• Exercise brief
Exactly reproduce the lines of the listing below from the one containing "color: #0f172a ->" through the one containing "html: <span>معرفت عقلانی</span>". Skip the images.

• Provided material
*** Block opens ***
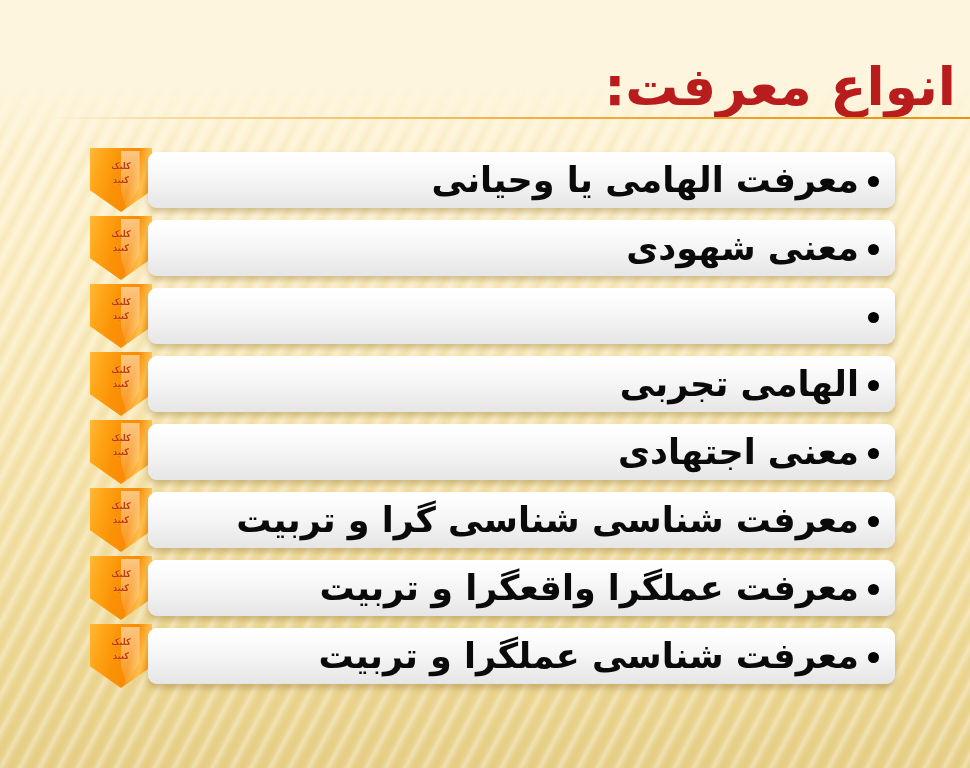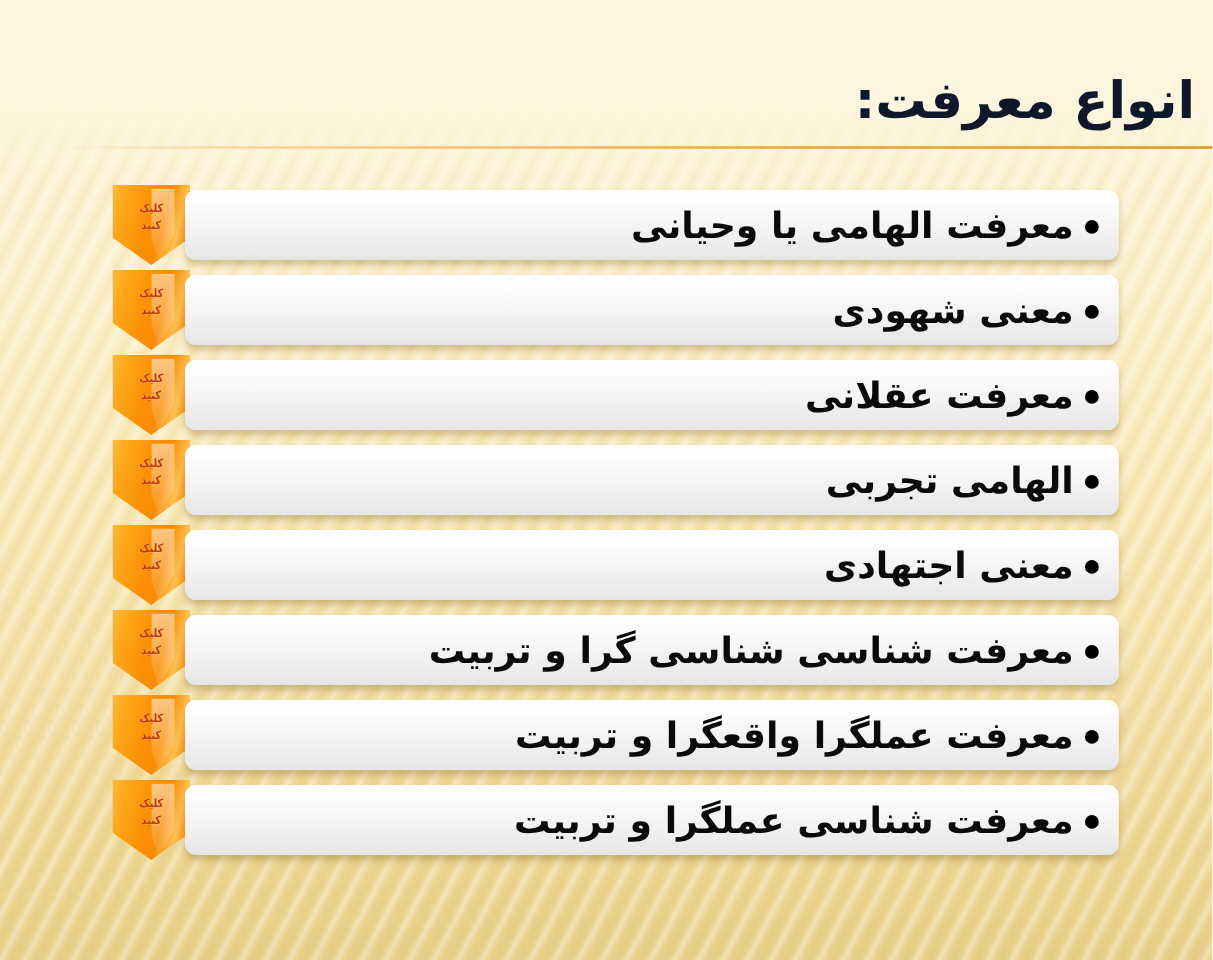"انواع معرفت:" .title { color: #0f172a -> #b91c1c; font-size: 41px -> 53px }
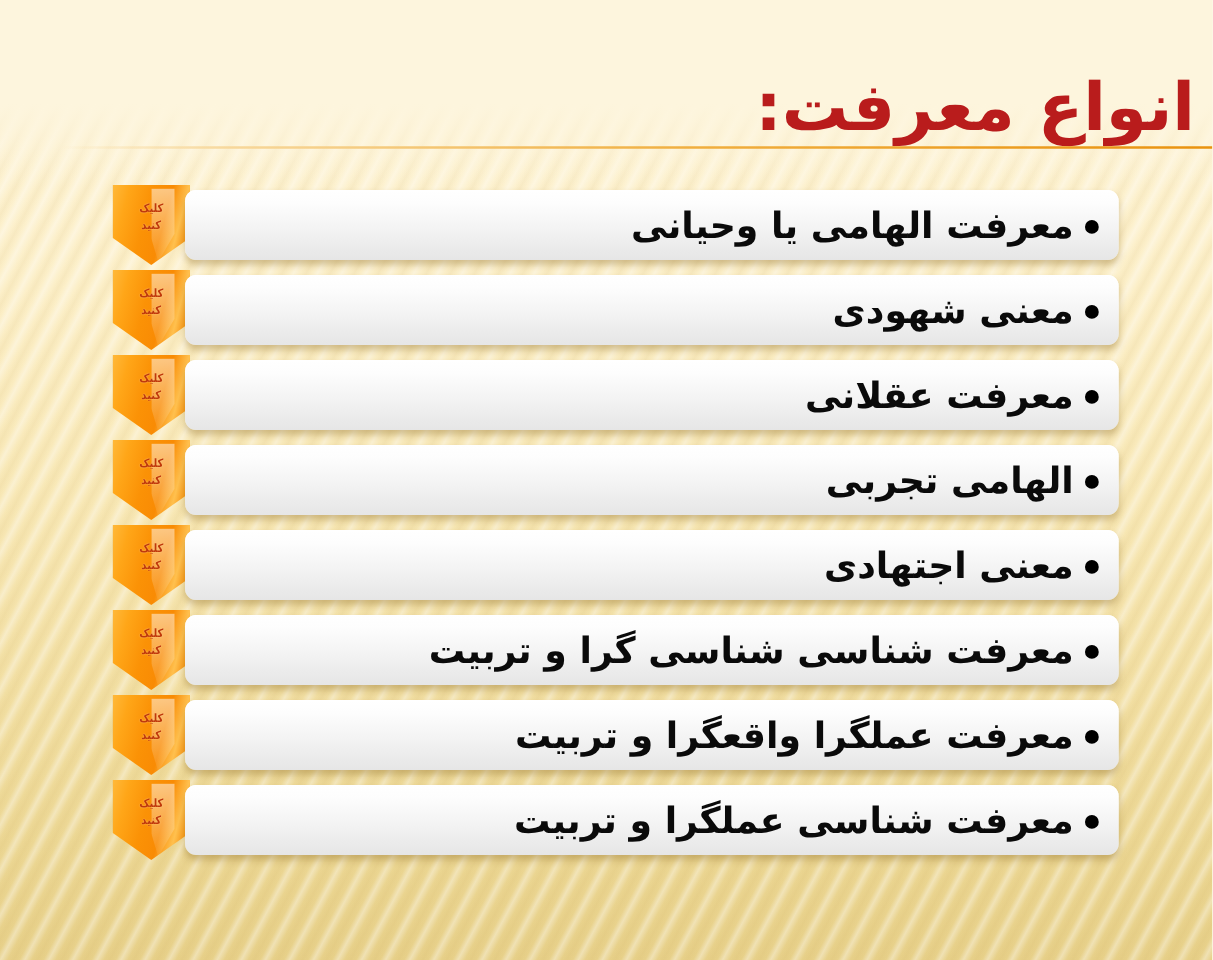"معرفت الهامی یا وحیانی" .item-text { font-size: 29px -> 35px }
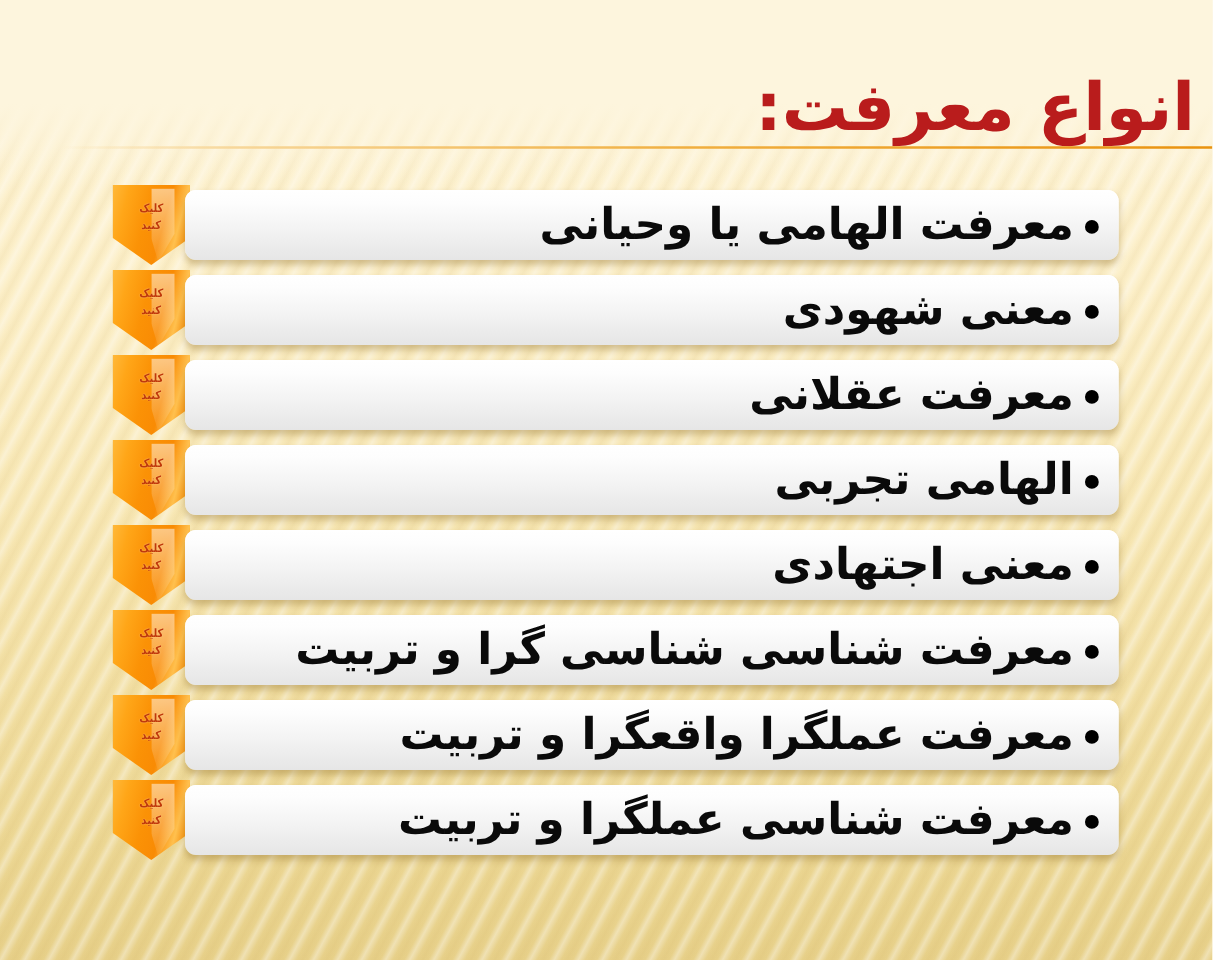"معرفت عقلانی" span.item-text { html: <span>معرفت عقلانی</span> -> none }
*** Block closes ***
*** Block opens ***
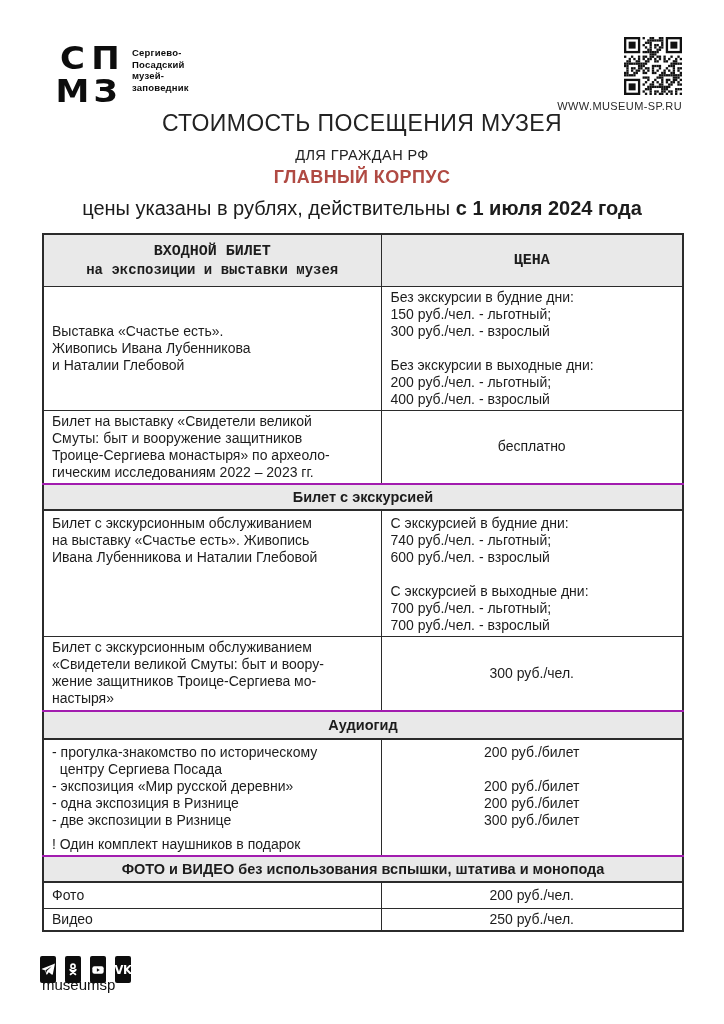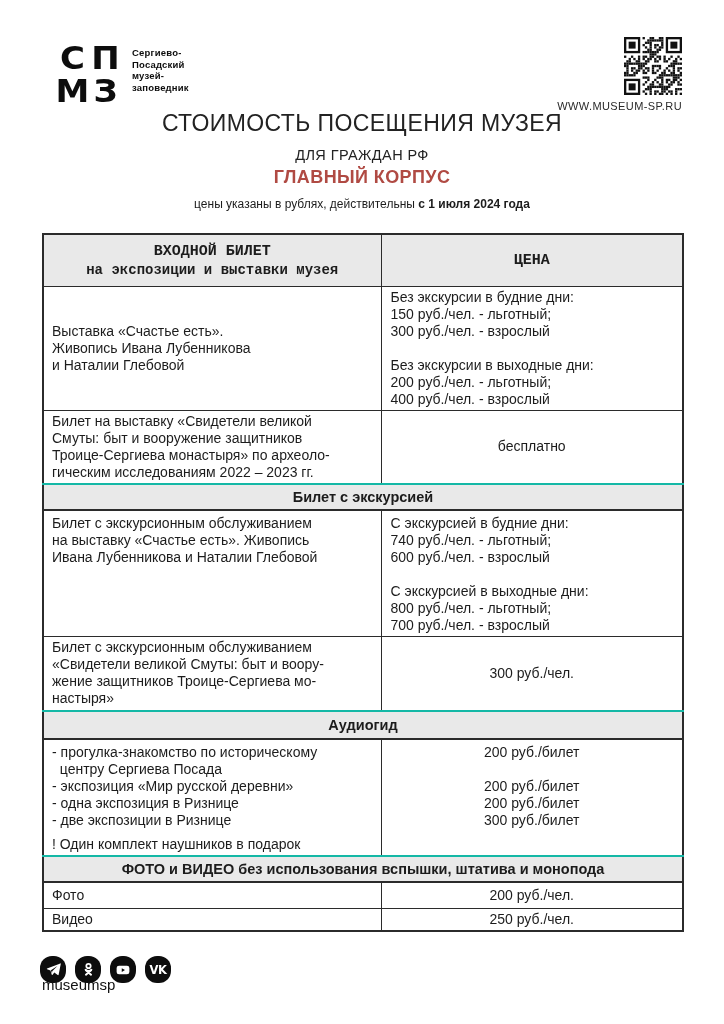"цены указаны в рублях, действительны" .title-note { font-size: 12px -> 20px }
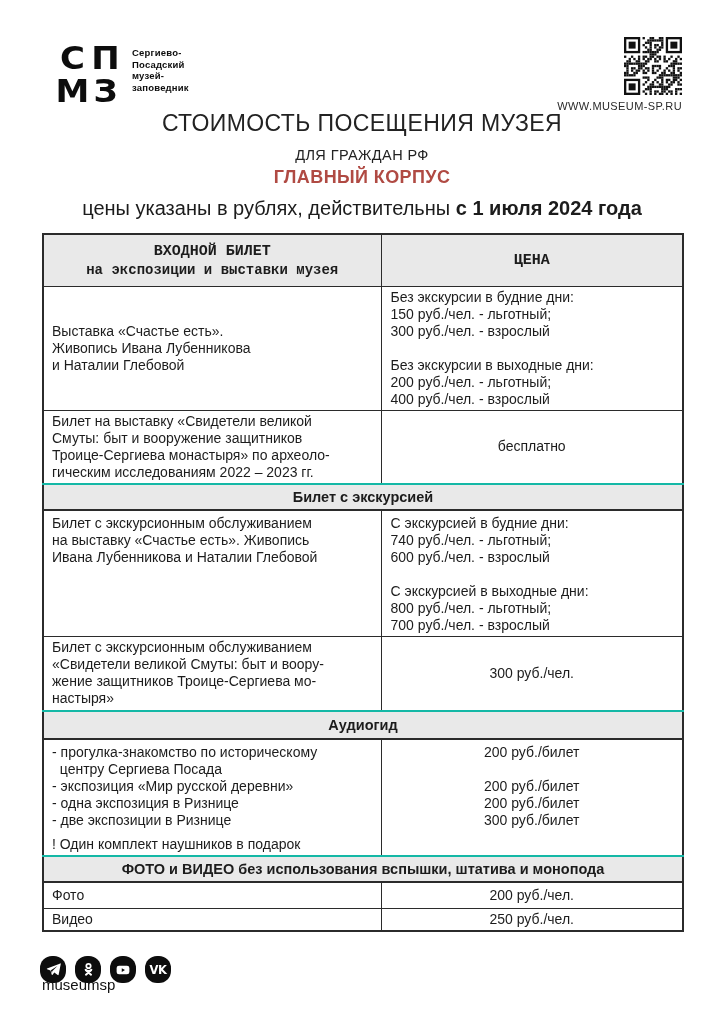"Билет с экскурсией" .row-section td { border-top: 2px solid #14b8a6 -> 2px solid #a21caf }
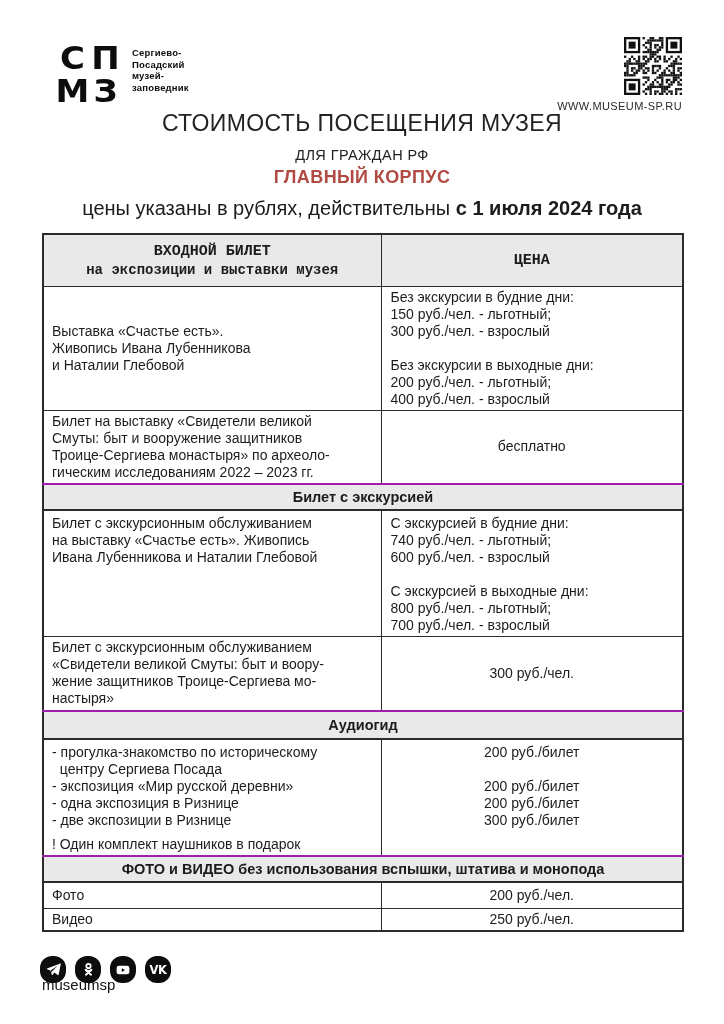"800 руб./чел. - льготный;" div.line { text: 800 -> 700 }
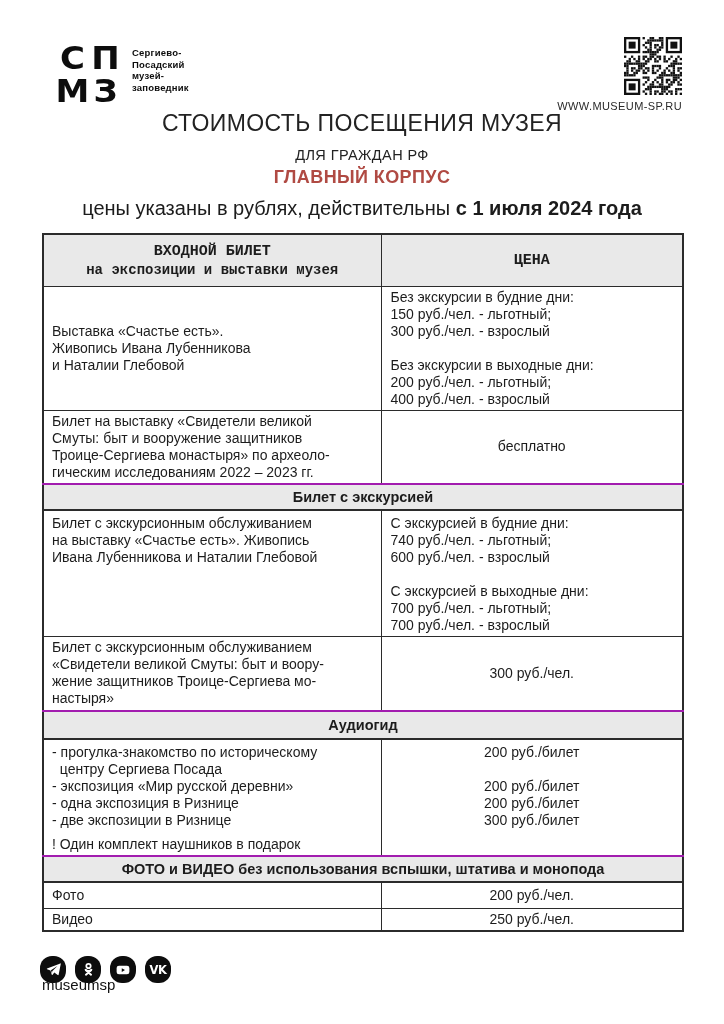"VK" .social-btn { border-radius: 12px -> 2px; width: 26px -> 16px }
*** Block closes ***
• Reply to the task
"انواع معرفت:" .title { color: #0f172a -> #b91c1c; font-size: 41px -> 53px }
"معرفت الهامی یا وحیانی" .item-text { font-size: 29px -> 35px }
"معرفت عقلانی" span.item-text { html: <span>معرفت عقلانی</span> -> none }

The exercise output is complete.